Change detection data
[Start of Attachment]
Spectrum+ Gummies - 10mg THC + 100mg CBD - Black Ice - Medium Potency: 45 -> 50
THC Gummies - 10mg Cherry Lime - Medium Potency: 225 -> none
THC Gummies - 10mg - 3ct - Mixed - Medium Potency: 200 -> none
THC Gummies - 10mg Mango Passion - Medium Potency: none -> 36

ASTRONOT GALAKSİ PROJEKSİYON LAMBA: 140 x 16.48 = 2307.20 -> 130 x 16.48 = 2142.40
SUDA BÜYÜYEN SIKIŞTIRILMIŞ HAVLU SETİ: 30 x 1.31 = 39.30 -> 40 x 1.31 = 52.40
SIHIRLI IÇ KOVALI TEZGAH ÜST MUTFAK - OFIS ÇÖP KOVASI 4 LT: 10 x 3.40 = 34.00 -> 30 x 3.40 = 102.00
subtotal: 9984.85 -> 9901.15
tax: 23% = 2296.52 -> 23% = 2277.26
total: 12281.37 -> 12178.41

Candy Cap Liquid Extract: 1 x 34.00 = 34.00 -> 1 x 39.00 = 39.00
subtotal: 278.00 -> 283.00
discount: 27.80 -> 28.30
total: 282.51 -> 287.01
[End of Attachment]
### Work to complete
Print each line, starting with the one that contains "total: 12281.37 -> 12178.41" and ending with the last line of the data, exactly as it stands and with no other lines.

### Finished task
total: 12281.37 -> 12178.41

Candy Cap Liquid Extract: 1 x 34.00 = 34.00 -> 1 x 39.00 = 39.00
subtotal: 278.00 -> 283.00
discount: 27.80 -> 28.30
total: 282.51 -> 287.01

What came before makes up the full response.